> [Directions] Scan the material and copy every line in which "arrow" appears.

> [Input material]

------------------------------------------------------------------------

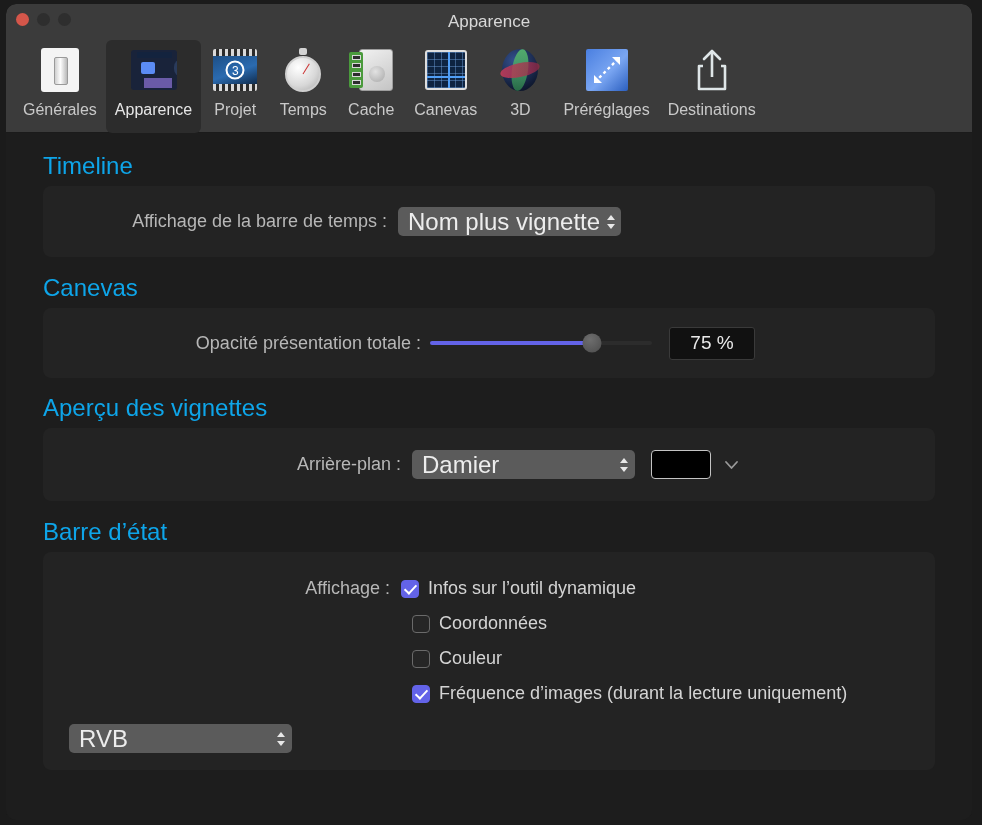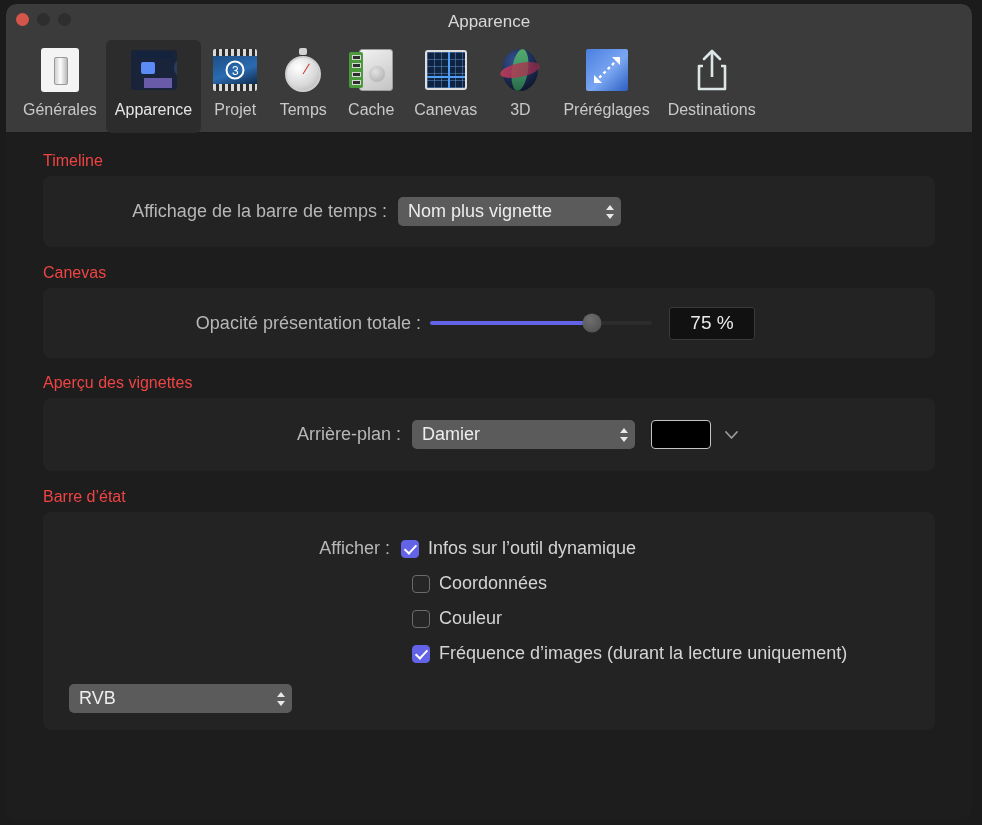--- a/index.html
+++ b/index.html
@@ -251,22 +251,22 @@
   
   .content {
     position: relative;
     height: 687px;
     background: #1d1d1d;
     padding: 19px 0 0 0;
   }
 
   .section-title {
     margin: 0 0 6px 37px;
-    font-size: 16px;
-    color: #ef4444;
+    font-size: 24px;
+    color: #0ea5e9;
   }
   .section-title.tight { margin-top: 12px; }
 
   .panel {
     margin: 0 37px 0 37px;
     background: #232323;
     border-radius: 8px;
     position: relative;
   }
 
@@ -285,21 +285,21 @@
 
   
   .popup {
     height: 29px;
     background: #5b5b5b;
     border-radius: 5px;
     display: flex;
     align-items: center;
     padding: 0 0 0 10px;
     color: #ededed;
-    font-size: 18px;
+    font-size: 24px;
     cursor: default;
     position: relative;
   }
   .popup .value { flex: 1; white-space: nowrap; }
   .popup .chev {
     width: 22px; height: 100%;
     display: flex; align-items: center; justify-content: center;
   }
 
   
@@ -570,21 +570,21 @@
         </div>
       </div>
     </div>
 
     <div class="section-title tight" style="margin-top:17px;">Barre d’état</div>
     <div class="panel" style="height:218px;">
 
       <div style="padding-top:19px; padding-left:26px;">
 
         <div class="cb-row">
-          <div class="field-label" style="width:332px; padding-right:11px;">Afficher :</div>
+          <div class="field-label" style="width:332px; padding-right:11px;">Affichage :</div>
           <div class="cbox on"></div>
           <div class="cb-label">Infos sur l’outil dynamique</div>
         </div>
 
         <div class="cb-row">
           <div style="width:343px;"></div>
           <div class="cbox off"></div>
           <div class="cb-label">Coordonnées</div>
         </div>
 

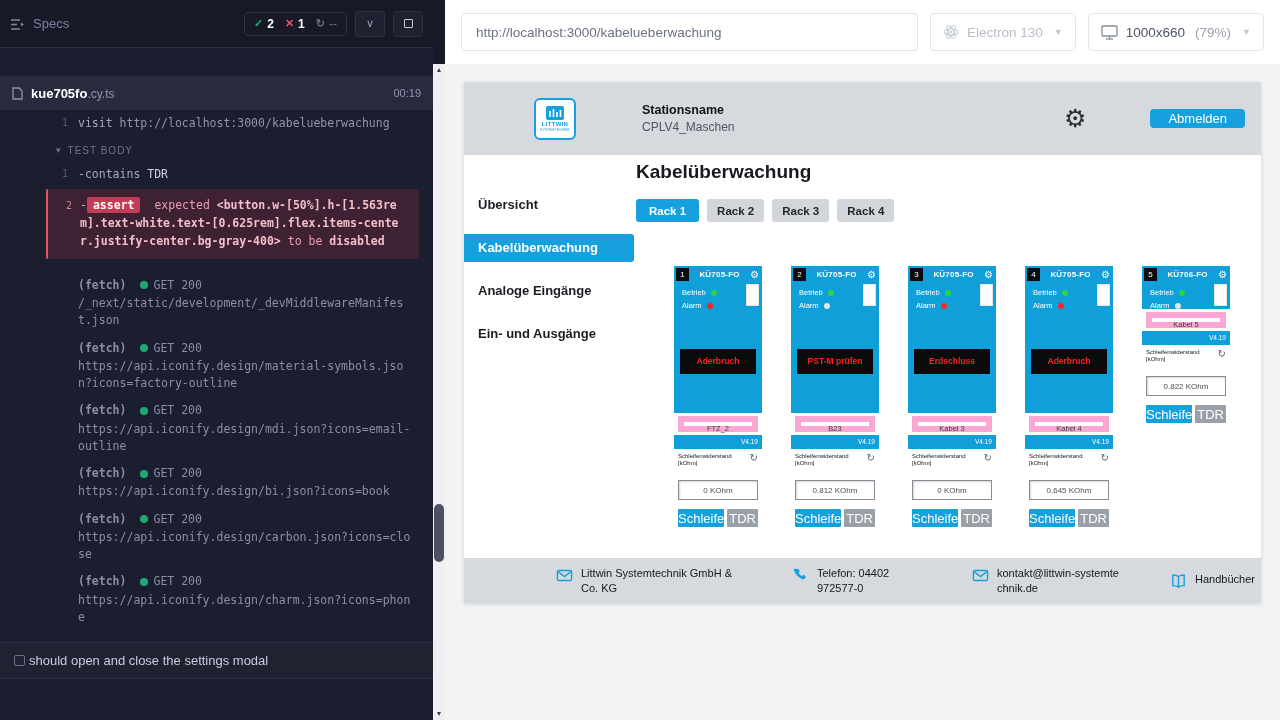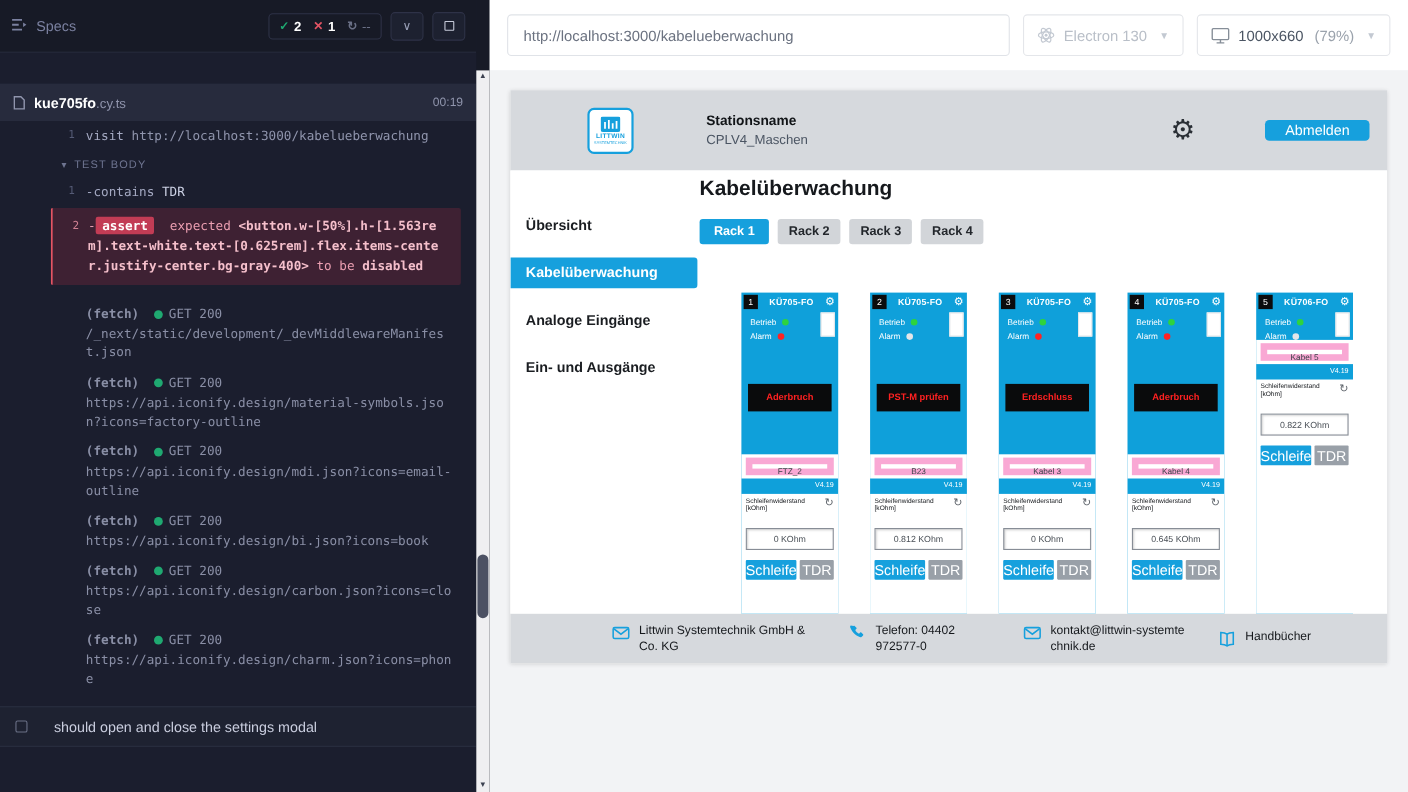--- a/index.html
+++ b/index.html
@@ -3,21 +3,21 @@
 <meta charset="utf-8">
 <style>
 *{box-sizing:border-box;margin:0;padding:0}
 html,body{width:1280px;height:720px;overflow:hidden;background:#f2f3f5;font-family:"Liberation Sans",sans-serif}
 .screen{display:flex;width:1280px;height:720px}
 
 
 .reporter{position:relative;width:445px;flex:0 0 445px;height:720px;background:#171a26}
 .reporter-inner{width:433px;height:100%;background:#1b1e2e;display:flex;flex-direction:column;overflow:hidden}
 .rep-top{height:48px;background:#171a26;border-bottom:1px solid #2a2e40;display:flex;align-items:center;padding:0 10px;gap:8px;flex:0 0 48px}
-.specs-btn{display:flex;align-items:flex-start;gap:8px;color:#7b81a0;font-size:13px;cursor:pointer}
+.specs-btn{display:flex;align-items:flex-end;gap:8px;color:#7b81a0;font-size:13px;cursor:pointer}
 .rep-controls{margin-left:auto;display:flex;align-items:center;gap:8px}
 .stats{display:flex;align-items:center;gap:11px;border:1px solid #2e3247;border-radius:4px;padding:4px 9px;font-size:12px}
 .stat{display:flex;align-items:center;gap:4px;color:#fff;font-weight:bold}
 .stat .ic{font-size:11px;font-weight:bold}
 .ic-pass{color:#1fa971}.ic-fail{color:#e45464}.ic-pend{color:#6a7086}
 .stat.pend{color:#6a7086;font-weight:normal}
 .rep-btn{width:30px;height:26px;border:1px solid #2e3247;border-radius:4px;background:#1d2130;color:#9aa0b8;display:flex;align-items:center;justify-content:center;font-size:11px;cursor:pointer}
 .stop-square{width:9px;height:9px;border:1.5px solid #c6cad9;border-radius:1px}
 .spec-gap{height:28px;background:#1b1e2e;flex:0 0 28px}
 .spec-bar{height:34px;background:#272b3d;display:flex;align-items:center;padding:0 12px;gap:8px;flex:0 0 34px}
@@ -34,21 +34,21 @@
 .chev{font-size:9px;color:#6e7490}
 .assert-block{margin:4px 14px 8px 46px;background:#3e2133;border-left:2px solid #e45464;border-radius:2px;padding:8px 12px 8px 32px;position:relative;line-height:1.55;word-break:break-all}
 .assert-block .num{position:absolute;left:8px;top:9px;width:16px;text-align:right;color:#cf8093;font-size:10px}
 .badge-assert{background:#c23c55;color:#fff;font-weight:bold;padding:1px 6px;border-radius:2px;margin-right:7px}
 .a-light{color:#ec9fb2}
 .a-bold{color:#f5bfcb;font-weight:bold}
 .fetch-row{padding:10px 16px 0 78px;color:#8a8fa6;line-height:1.5}
 .fetch-label{font-weight:bold}
 .dot{display:inline-block;width:8px;height:8px;border-radius:50%;background:#1fa971;margin:0 5px 0 14px;vertical-align:middle}
 .fetch-url{word-break:break-all;margin-top:1px;padding-right:6px}
-.next-test{margin-top:16px;border-top:1px solid #2a2e40;border-bottom:1px solid #2a2e40;background:#1e2231;padding:10px 14px;display:flex;gap:24px;align-items:center;font-family:"Liberation Sans",sans-serif;font-size:13px;color:#c9cdde;cursor:pointer}
+.next-test{margin-top:16px;border-top:1px solid #2a2e40;border-bottom:1px solid #2a2e40;background:#1e2231;padding:10px 14px;display:flex;gap:4px;align-items:center;font-family:"Liberation Sans",sans-serif;font-size:13px;color:#c9cdde;cursor:pointer}
 .test-icon{width:11px;height:11px;border:1.5px solid #6a7086;border-radius:2px;flex:0 0 11px}
 
 .rep-scrollbar{position:absolute;top:64px;right:0;bottom:0;width:12px;background:#efeff1}
 .sb-arrow{position:absolute;left:0;width:12px;text-align:center;color:#3c4150;font-size:7px;line-height:12px;cursor:pointer}
 .sb-arrow.up{top:0}
 .sb-arrow.down{bottom:0}
 .sb-thumb{position:absolute;top:440px;left:1px;width:10px;height:58px;background:#4c5163;border-radius:5px;cursor:pointer}
 
 
 .right{flex:1;display:flex;flex-direction:column;min-width:0}
@@ -110,21 +110,21 @@
 .res-row{display:flex;align-items:flex-start;justify-content:space-between}
 .res-label{font-size:6px;color:#15181c;line-height:1.2;max-width:66px}
 .refresh-icon{font-size:10px;color:#5b6168;line-height:1;cursor:pointer}
 .value-box{margin-top:13px;height:20px;border:1px solid #878d96;box-shadow:inset 1px 1px 2px rgba(0,0,0,.18);display:flex;align-items:center;justify-content:center;font-size:8px;color:#4a5057;background:#fff}
 .btn-row{display:flex;gap:3px;margin-top:9px}
 .btn-row button{flex:1;height:18px;border:none;color:#fff;font-size:13px;font-weight:normal;border-radius:1px;font-family:"Liberation Sans",sans-serif;cursor:pointer}
 .loop-btn{background:#16a0dd}
 .tdr-btn{background:#99a0a8}
 
 
-.app-footer{height:45px;flex:0 0 45px;background:#d6d9dd;display:flex;align-items:center;padding-left:92px;gap:28px}
+.app-footer{height:45px;flex:0 0 45px;background:#d6d9dd;display:flex;align-items:center;padding-left:92px;gap:49px}
 .f-item{display:flex;gap:8px;align-items:flex-start;font-size:11px;color:#15181c;line-height:1.35}
 .f-icon{width:17px;height:17px;flex:0 0 17px;margin-top:1px}
 .f-company{width:162px}
 .f-phone{width:106px}
 .f-email{width:124px;word-break:break-all}
 </style>
 </head>
 <body>
 
 <div class="screen">

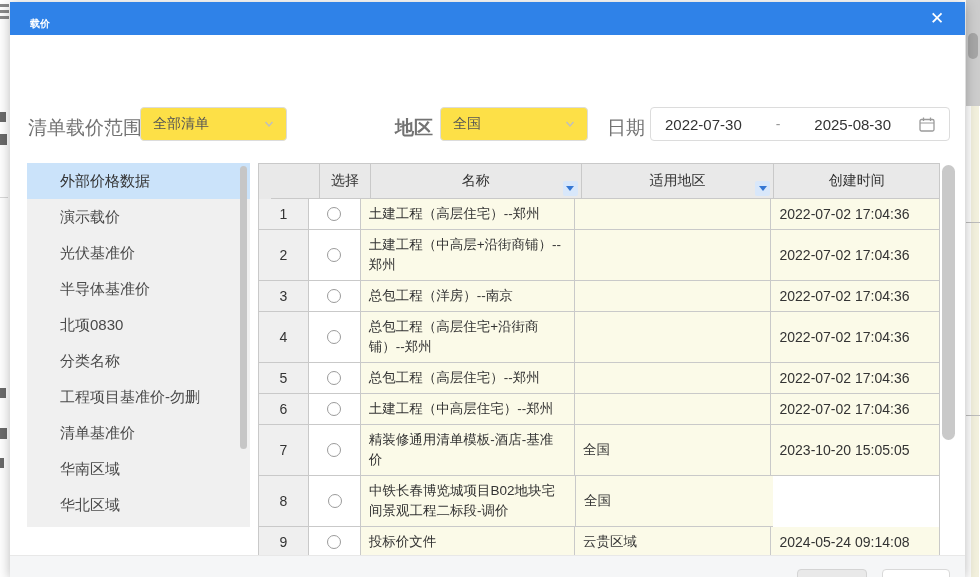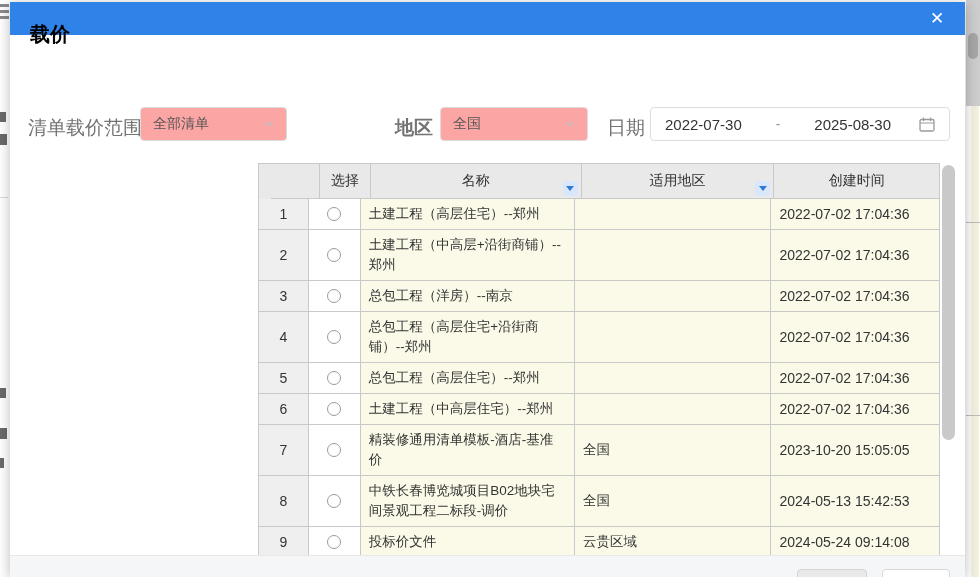--- a/index.html
+++ b/index.html
@@ -14,33 +14,33 @@
   .right-thumb { position:absolute; left:968px; top:33px; width:10px; height:26px; background:#a6a6a6; border-radius:5px; }
   .right-yellow { position:absolute; left:971px; top:106px; width:8px; height:471px; background:#f3f1de; }
   .right-l1 { position:absolute; left:966px; top:222px; width:14px; height:1px; background:#bdbdbd; }
   .right-l2 { position:absolute; left:966px; top:415px; width:14px; height:1px; background:#bdbdbd; }
 
   
   .modal { position:absolute; left:10px; top:2px; width:955px; height:575px;
     background:#fff; overflow:hidden; box-shadow:0 2px 12px rgba(0,0,0,.28); }
 
   .mheader { position:absolute; left:0; top:0; width:100%; height:33px; background:#2f82e8; }
-  .mtitle { position:absolute; left:20px; top:16px; line-height:33px; color:#000000; font-size:20px; font-weight:bold; }
+  .mtitle { position:absolute; left:20px; top:5px; line-height:33px; color:#ffffff; font-size:10px; font-weight:bold; }
   .mclose { position:absolute; right:16px; top:0; width:24px; height:33px; line-height:33px;
     text-align:center; color:#fff; font-size:17px; cursor:pointer; }
 
   .tabbar { position:absolute; left:0; top:33px; width:100%; height:57px;
     border-bottom:1px solid #e4e4e4; display:flex; padding-left:18px; gap:46px; }
   .tab { font-size:15px; color:#333; line-height:53px; height:56px;
     border-bottom:3px solid transparent; cursor:pointer; white-space:nowrap; }
   .tab.active { color:#2f82e8; border-bottom-color:#2f82e8; }
 
   .filterrow { position:absolute; left:0; top:104px; width:100%; height:38px; }
   .flabel { position:absolute; top:9px; font-size:19px; color:#737373; white-space:nowrap; }
-  .selbox { position:absolute; top:1px; height:34px; background:#fca5a5; border:1px solid #dcdcdc;
+  .selbox { position:absolute; top:1px; height:34px; background:#fde047; border:1px solid #dcdcdc;
     border-radius:4px; display:flex; align-items:center; padding:0 12px; cursor:pointer; }
   .selval { font-size:14px; color:#555; flex:1; }
   .chev { width:10px; height:10px; margin-left:8px; flex:none; }
   .datebox { position:absolute; top:1px; height:34px; background:#fff; border:1px solid #dcdcdc;
     border-radius:4px; display:flex; align-items:center; justify-content:space-between;
     padding:0 14px; cursor:pointer; }
   .dateval { font-size:15px; color:#333; }
   .datesep { font-size:14px; color:#999; padding:0 6px; }
 
   .sidebar { position:absolute; left:17px; top:161px; width:223px; height:364px; background:#f0f0f0; }
@@ -136,20 +136,35 @@
         <span class="dateval">2025-08-30</span>
         <svg class="calicon" viewBox="0 0 16 15">
           <rect x="1" y="2.5" width="14" height="11.5" rx="1.5" fill="none" stroke="#9a9a9a" stroke-width="1.3"></rect>
           <line x1="4.5" y1="0.5" x2="4.5" y2="4" stroke="#9a9a9a" stroke-width="1.3"></line>
           <line x1="11.5" y1="0.5" x2="11.5" y2="4" stroke="#9a9a9a" stroke-width="1.3"></line>
           <line x1="1" y1="6" x2="15" y2="6" stroke="#9a9a9a" stroke-width="1"></line>
         </svg>
       </div>
     </div>
 
+    <div class="sidebar">
+      <div>
+          <div class="side-item selected">外部价格数据</div>
+          <div class="side-item">演示载价</div>
+          <div class="side-item">光伏基准价</div>
+          <div class="side-item">半导体基准价</div>
+          <div class="side-item">北项0830</div>
+          <div class="side-item">分类名称</div>
+          <div class="side-item">工程项目基准价-勿删</div>
+          <div class="side-item">清单基准价</div>
+          <div class="side-item">华南区域</div>
+          <div class="side-item">华北区域</div>
+        </div>
+      <div class="side-scroll"></div>
+    </div>
 
     <div class="table">
       <div class="thead">
         <div class="hcell c-idx" style="background:#e9e9e9;"></div>
         <div class="hcell c-sel" style="background:#e9e9e9;">选择</div>
         <div class="hcell" style="width:215px;">
           <span>名称</span>
           <span class="funnel">
               <i></i>
             </span>
@@ -226,21 +241,20 @@
             <div class="tcell c-region">全国</div>
             <div class="tcell c-time">2023-10-20 15:05:05</div>
           </div>
           <div class="trow">
             <div class="tcell c-idx">8</div>
             <div class="tcell c-sel">
               <span class="radio"></span>
             </div>
             <div class="tcell c-name">中铁长春博览城项目B02地块宅间景观工程二标段-调价</div>
             <div class="tcell c-region">全国</div>
-            <div class="tcell c-time">2024-05-13 15:42:53</div>
           </div>
           <div class="trow">
             <div class="tcell c-idx">9</div>
             <div class="tcell c-sel">
               <span class="radio"></span>
             </div>
             <div class="tcell c-name">投标价文件</div>
             <div class="tcell c-region">云贵区域</div>
             <div class="tcell c-time">2024-05-24 09:14:08</div>
           </div>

------------------------------------------------------------------------

> [Answer box]
 .sb-arrow{position:absolute;left:0;width:12px;text-align:center;color:#3c4150;font-size:7px;line-height:12px;cursor:pointer}
 .sb-arrow.up{top:0}
 .sb-arrow.down{bottom:0}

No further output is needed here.